Oggi mi aspetto che il Presidente Berlusconi in Parlamento pensi allo spettacolo indecoroso cui abbiamo assistito  negli ultimi tre anni e che ci hanno portato, al di là di ogni possibile immaginazione, ad un passo dal default, il fallimento economico-finanziario del nostro paese. Ma è un fallimento di noi tutti, come popolo italiano.  Del nostro vivere cercando sempre una seconda via, più agevole, meno impervia. Senza fronteggiare il problema, senza avere la capacità programmatica risolutiva che ci porti a crescere, superando un ostacolo, affrontandone uno immediatamente successivo. Invece ci sentiamo invincibili, sempre migliori, più bravi, più furbi. Sia chiaro Berlusconi ha delle responsabilità rilevanti. Se pensiamo a Zapatero vediamo la dignità di un uomo che riconoscendo il proprio fallire si mette da parte, non ricandidandosi anzi accelera, forzando i tempi verso le elezioni (che sicuramente perderà), per amore del suo paese. Il nostro primo ministro si è in questi anni occupato solo e soltanto dei propri problemi giudiziari e non è da "strillone bolscevico" affermarlo oggi, ma certamente la realtà che abbiamo da affrontare e le sovrastrutture politiche che l'hanno determinata non sono certo colpa soltanto di Berlusconi.
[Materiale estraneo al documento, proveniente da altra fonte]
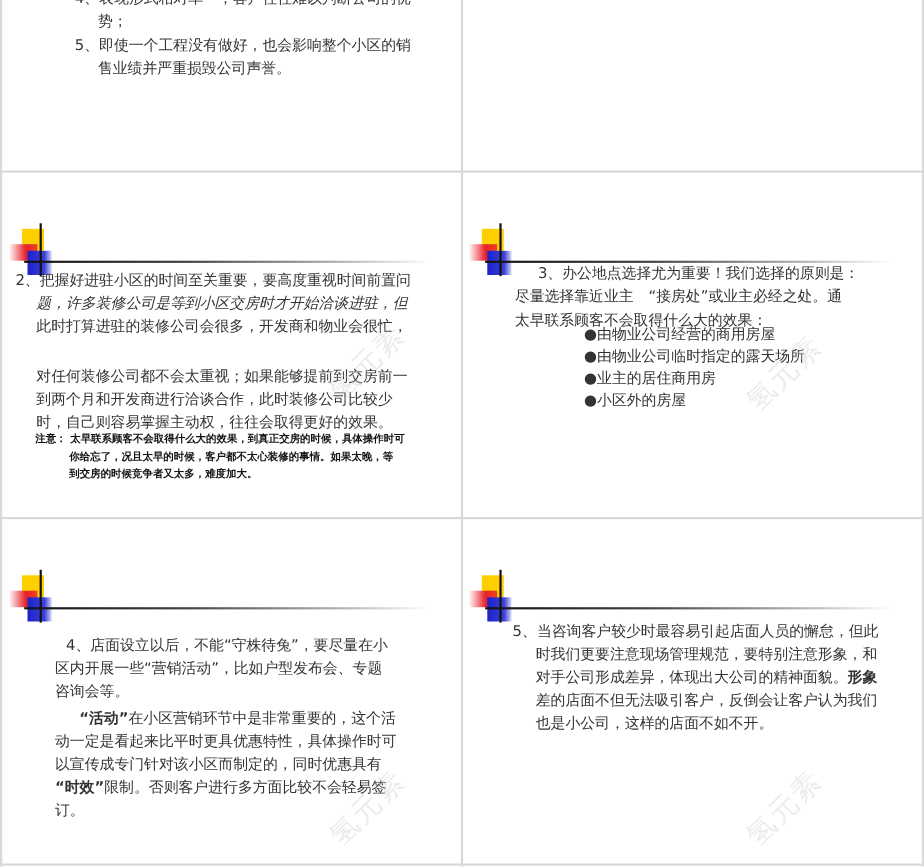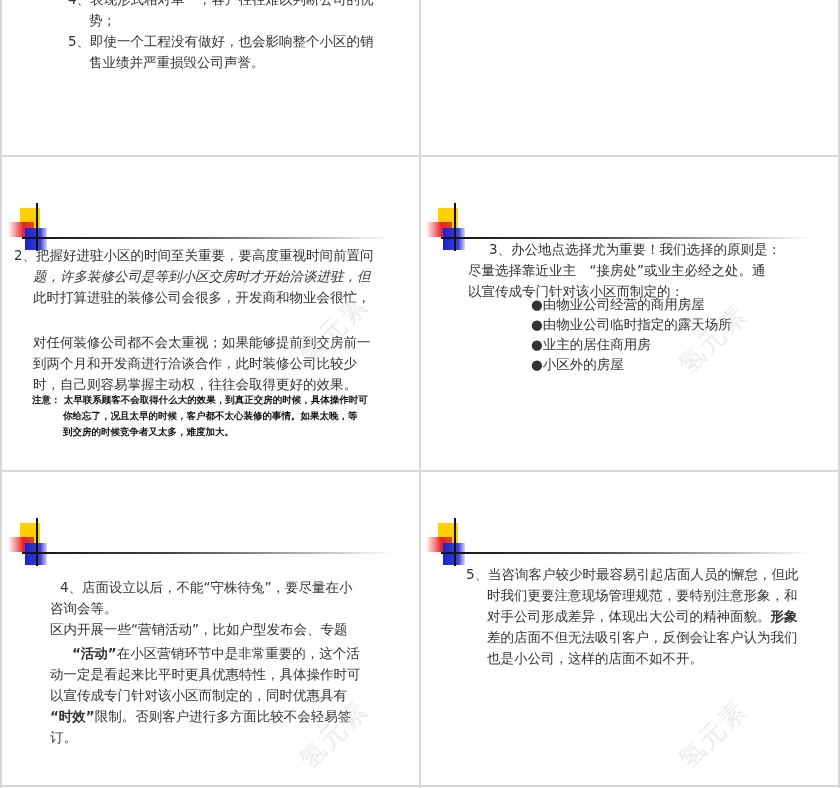--- a/index.html
+++ b/index.html
@@ -78,43 +78,43 @@
   <div class="deco" style="left:5px;top:46px;">
     <div class="yel"></div>
     <div class="red"></div>
     <div class="blu"></div>
     <div class="vl"></div>
   </div>
   <div class="hl" style="left:20px;top:80px;width:370px;"></div>
   <div class="t" style="left:47px;top:82px;width:360px;">
     <p style="padding-left:21px;">3、办公地点选择尤为重要！我们选择的原则是：</p>
     <p>尽量选择靠近业主　“接房处”或业主必经之处。通</p>
-    <p>以宣传成专门针对该小区而制定的：</p>
+    <p>太早联系顾客不会取得什么大的效果：</p>
   </div>
   <div class="t" style="left:110px;top:137px;width:290px;line-height:20px;">
     <span class="bullet">●由物业公司经营的商用房屋</span>
     <span class="bullet">●由物业公司临时指定的露天场所</span>
     <span class="bullet">●业主的居住商用房</span>
     <span class="bullet">●小区外的房屋</span>
   </div>
   <div class="wm" style="left:250px;top:165px;">氢元素</div>
 </div>
 
 <div class="slide" style="left:2px;top:472px;width:417px;height:299px;">
   <div class="deco" style="left:6px;top:46px;">
     <div class="yel"></div>
     <div class="red"></div>
     <div class="blu"></div>
     <div class="vl"></div>
   </div>
   <div class="hl" style="left:20px;top:80px;width:370px;"></div>
   <div class="t" style="left:48px;top:105px;width:350px;">
     <p style="padding-left:10px;">4、店面设立以后，不能“守株待兔”，要尽量在小</p>
+    <p>区内开展一些“营销活动”，比如户型发布会、专题</p>
     <p>咨询会等。</p>
-    <p>区内开展一些“营销活动”，比如户型发布会、专题</p>
     <p style="padding-left:22px;margin-top:3px;"><span class="b">“活动”</span><span>在小区营销环节中是非常重要的，这个活</span></p>
     <p>动一定是看起来比平时更具优惠特性，具体操作时可</p>
     <p>以宣传成专门针对该小区而制定的，同时优惠具有</p>
     <p><span class="b">“时效”</span><span>限制。否则客户进行多方面比较不会轻易签</span></p>
     <p>订。</p>
   </div>
   <div class="wm" style="left:290px;top:245px;">氢元素</div>
 </div>
 
 <div class="slide" style="left:421px;top:472px;width:417px;height:313px;">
Diciamo che una manovra "lacrime e sangue", con tagli lineari e senza investimenti che favoriscano la crescita è inconfutabilmente insufficiente, se non addirittura dannosa. Tanto è vero che si parla, a meno di 2 settimane dalla sua approvazione, di una manovra finanziaria-bis. E' anche vero che in una situazione di forte recessione tagliare lo sviluppo, la ricerca, la crescita era l'unica cosa da "non" fare. La domanda che tutti gli operatori finanziari si son posti è stata infatti:"Come farà l'Italia a ripagare un debito eufemisticamente enorme, con un tasso di crescita del PIL prossimo allo zero?". La risposta ovviamente è stata l'aumento dello spread sui BTP ossia, il debito strutturale italiano è insostenibile. Il governo avrebbe dovuto invece trovare, magari anche cercando un compromesso, una tregua con l'opposizione, (facendo ovviamente anche delle concessioni), un accordo che permettesse l'adozione di provvedimenti strutturali e risolutivi che potessero ridare la fiducia ai mercati, evitando la speculazione e permettendo la crescita del PIL oltre la misura dell'interesse sul debito. (Obama docet). 
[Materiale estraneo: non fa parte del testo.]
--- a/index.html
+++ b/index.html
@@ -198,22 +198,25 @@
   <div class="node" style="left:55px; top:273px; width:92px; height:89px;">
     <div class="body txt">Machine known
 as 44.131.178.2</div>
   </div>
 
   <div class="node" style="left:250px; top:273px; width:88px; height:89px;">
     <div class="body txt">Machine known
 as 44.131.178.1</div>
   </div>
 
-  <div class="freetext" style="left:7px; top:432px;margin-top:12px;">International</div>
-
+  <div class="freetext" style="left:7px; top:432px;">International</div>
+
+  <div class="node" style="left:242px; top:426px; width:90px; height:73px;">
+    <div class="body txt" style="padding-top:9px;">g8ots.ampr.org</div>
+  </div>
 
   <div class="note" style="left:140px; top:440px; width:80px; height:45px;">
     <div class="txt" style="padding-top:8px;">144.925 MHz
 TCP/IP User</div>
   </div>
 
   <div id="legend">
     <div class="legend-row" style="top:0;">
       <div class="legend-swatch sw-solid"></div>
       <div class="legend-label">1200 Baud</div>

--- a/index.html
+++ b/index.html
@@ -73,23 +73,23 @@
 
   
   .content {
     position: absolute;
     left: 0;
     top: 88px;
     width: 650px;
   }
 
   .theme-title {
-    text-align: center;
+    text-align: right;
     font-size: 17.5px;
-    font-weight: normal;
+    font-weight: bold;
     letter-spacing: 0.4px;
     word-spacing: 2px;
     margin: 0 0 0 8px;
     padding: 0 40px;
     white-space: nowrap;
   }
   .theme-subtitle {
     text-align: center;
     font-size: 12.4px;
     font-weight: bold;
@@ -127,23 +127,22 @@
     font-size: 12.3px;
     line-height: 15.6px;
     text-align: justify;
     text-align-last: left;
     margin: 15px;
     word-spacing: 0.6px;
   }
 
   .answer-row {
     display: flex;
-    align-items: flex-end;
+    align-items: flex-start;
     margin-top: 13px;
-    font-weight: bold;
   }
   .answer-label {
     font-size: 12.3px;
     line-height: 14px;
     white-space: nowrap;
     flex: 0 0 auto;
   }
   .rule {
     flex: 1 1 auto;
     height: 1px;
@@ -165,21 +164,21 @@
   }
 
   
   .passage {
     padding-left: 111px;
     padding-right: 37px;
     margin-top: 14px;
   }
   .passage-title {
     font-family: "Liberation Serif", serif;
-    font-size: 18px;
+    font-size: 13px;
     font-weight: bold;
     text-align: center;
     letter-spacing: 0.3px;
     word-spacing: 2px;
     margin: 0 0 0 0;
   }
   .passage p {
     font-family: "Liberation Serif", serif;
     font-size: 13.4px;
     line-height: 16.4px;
Tutto ciò non è avvenuto, ma sicuramente sarebbe riduttivo ed improprio addossare ogni responsabilità al premier. Ogni italiano che ama il proprio paese, oggi si faccia un esame di coscienza, troverà sicuramente nell'arco  del proprio vissuto una situazione in cui ha pensato all'interesse proprio, personale, individuale danneggiando quello della intera collettività: Quello che sistematicamente opposizione di governo, parti sociali, elettorato attivo avverso rimproverano a Berlusconi. Ma se ci guardiamo nel cuore scopriremo che tutti abbiamo delle responsabilità di questo fallimento. Oggi non è fallito solo Berlusconi, oggi siamo falliti tutti, popolo italiano.
Sicuro è anche che la politica, soprattutto in un momento di forte attrito sociale come quello attuale e di fronte ad una eventuale presa di coscienza e responsabilità da parte del premier, non può permettersi di rispondere con un black out lungo 40 giorni. Ci sono momenti di difficoltà in cui tutti ci rendiamo conto che non è il momento per "andare in vacanza". Lo facciano per primi i nostri politici di fronte alla catastrofica situazione contingente che si delinea all'orizzonte e che ci piomberà addosso.
Se, come mi auguro, Berlusconi oggi si dimetterà, domani, all'alba del giorno dopo il default, rimbocchiamoci le maniche per costruire una Italia migliore, per crescere individualmente certo, ma anche e soprattutto come popolo. Ne abbiamo davvero bisogno.